Treatments of Multidrug-Resistant Tuberculosis: Light at the End of the Tunnel

Christoph Lange 1,2,3,4, Clifton E Barry III 5, C Robert Horsburgh Jr 6,7
PMCID: PMC9872807  PMID: 35320062

Tuberculosis is the leading cause of bacterial infectious diseases death worldwide (1). Over the past decade, the number of patients identified with rifampicin-resistant tuberculosis (RR-TB) or multidrug-resistant tuberculosis (MDR-TB; RR-TB plus isoniazid-resistant tuberculosis) has increased by approximately 20% annually (2). MDR/RR-TB is related to long treatment duration, incurs high treatment costs, and generally leads to poor treatment outcomes (3).

After decades of neglect, the field of antituberculosis drug development is fortunately now observing explosive growth. A substantial number of novel compounds are entering the clinical stages of drug development, and repurposed drugs are being clinically evaluated for efficacy, safety, and tolerability in the treatment of MDR/RR-TB.

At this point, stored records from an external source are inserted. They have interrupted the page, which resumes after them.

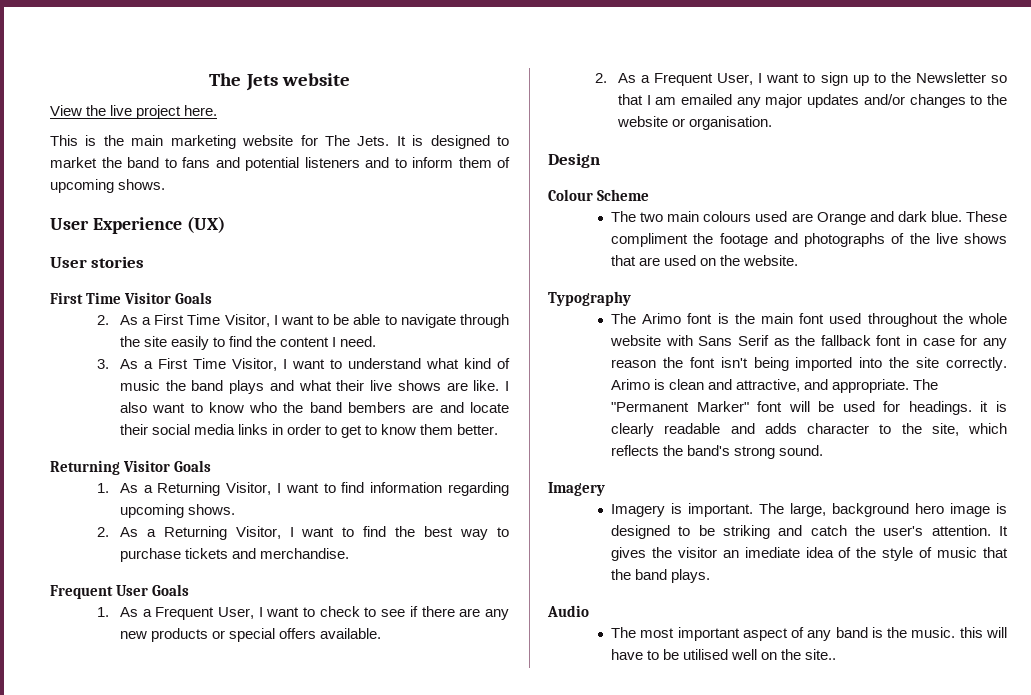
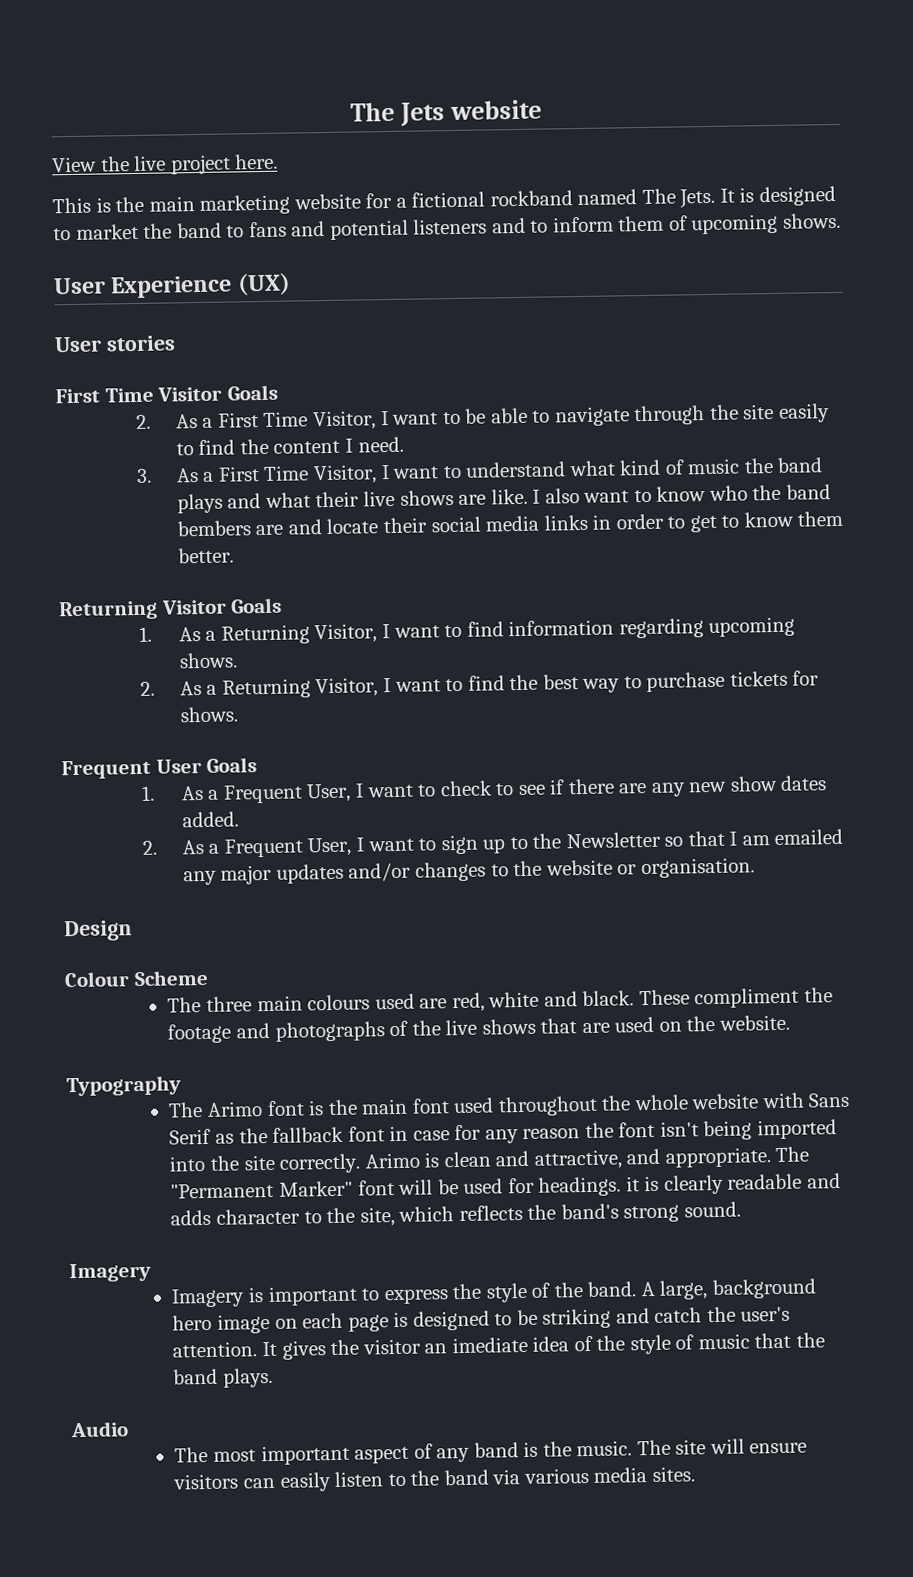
(318, 140) none -> [395,189,638,208] a fictional rockband named
[231,548,350,559] and merchandise. -> [792,670,820,686] [179,706,238,723] for shows.
[150,628,382,642] products or special offers available. -> [729,775,828,792] [181,811,239,828] show dates added.
[640,212,664,222] two -> [205,996,252,1012] three
[816,211,962,225] Orange and dark blue. -> [451,990,635,1013] red, white and black.
[688,503,785,517] important. The -> [267,1281,655,1307] important to express the style of the band. A
(991, 510) none -> [274,1312,389,1332] on each page
[959,627,1007,638] [611,649,837,660] this will have to be utilised well on the site.. -> [636,1438,808,1456] [173,1466,695,1492] The site will ensure visitors can easily listen to the band via various media sites.

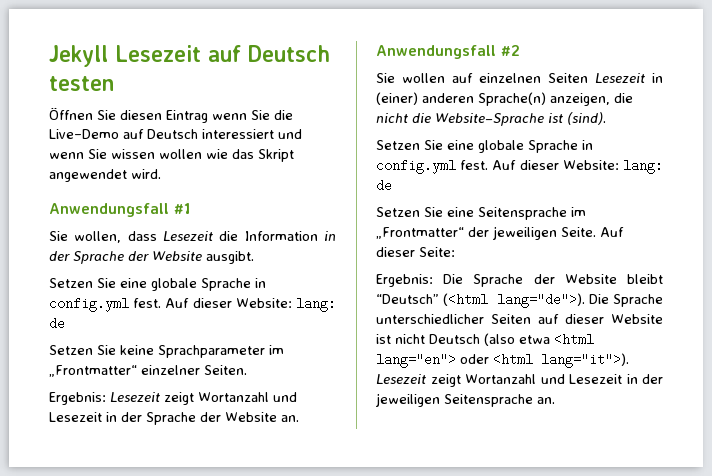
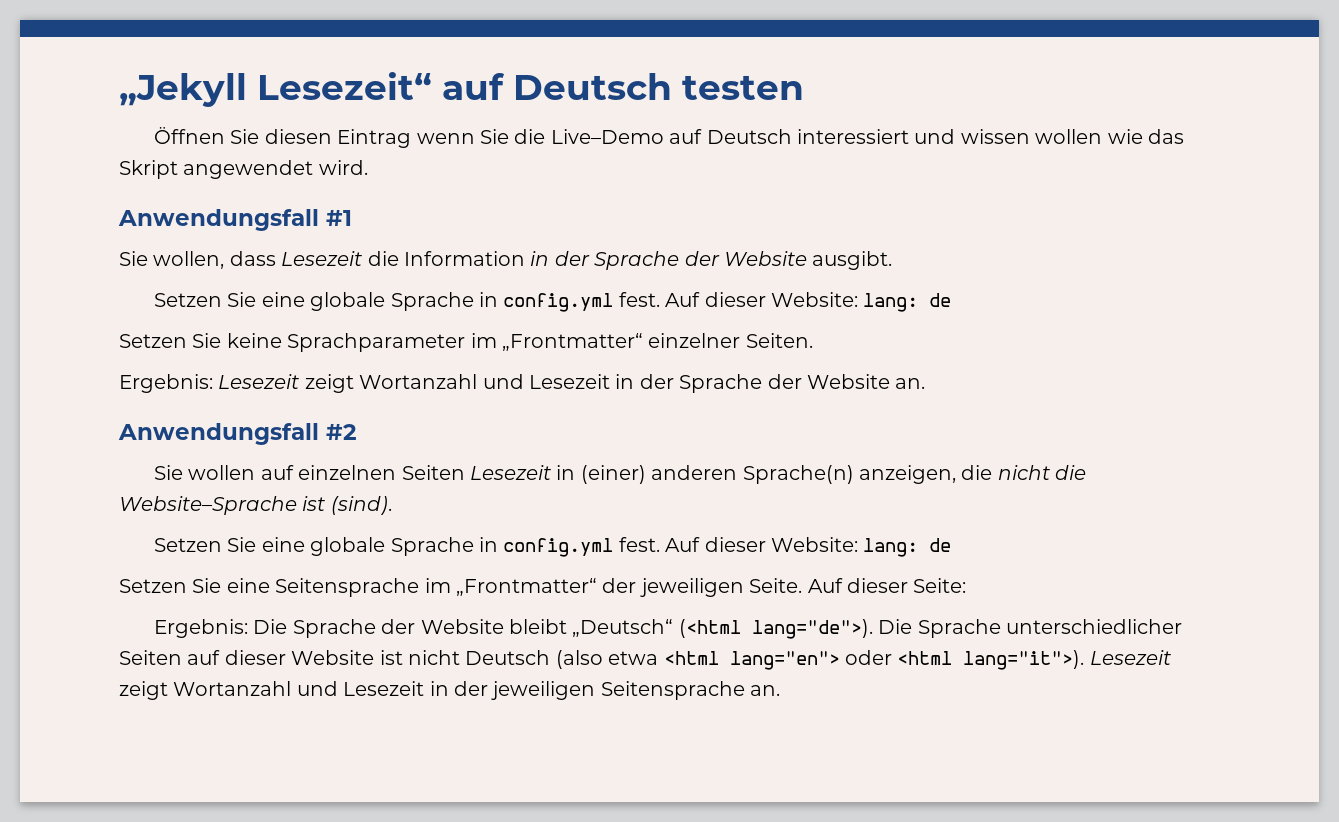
[49,45,201,67] Jekyll Lesezeit -> [119,72,432,107] „Jekyll Lesezeit“
[49,149,107,159] wenn Sie -> (956, 136) none
[376,294,439,304] “Deutsch” -> [572,619,674,637] „Deutsch“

Repurposing of antibiotics that were developed for indications other than tuberculosis is an inexpensive strategy to bridge the time until novel drugs become available. This approach worked with moxifloxacin, linezolid, and clofazimine successfully, three of the five best available drugs for the treatment of MDR/RR-TB. β-lactams are another class of antibiotics under evaluation for this purpose. In this issue of the Journal, De Jager and colleagues (pp. 1228–1235) report on the early bactericidal activity of different concentrations of meropenem plus clavulanate (4). Unfortunately, the effect was only modest, and the treatment was poorly tolerated. Moreover, the intravenous route of administration of meropenem is operationally not feasible in most countries where MDR/RR-TB is prevalent.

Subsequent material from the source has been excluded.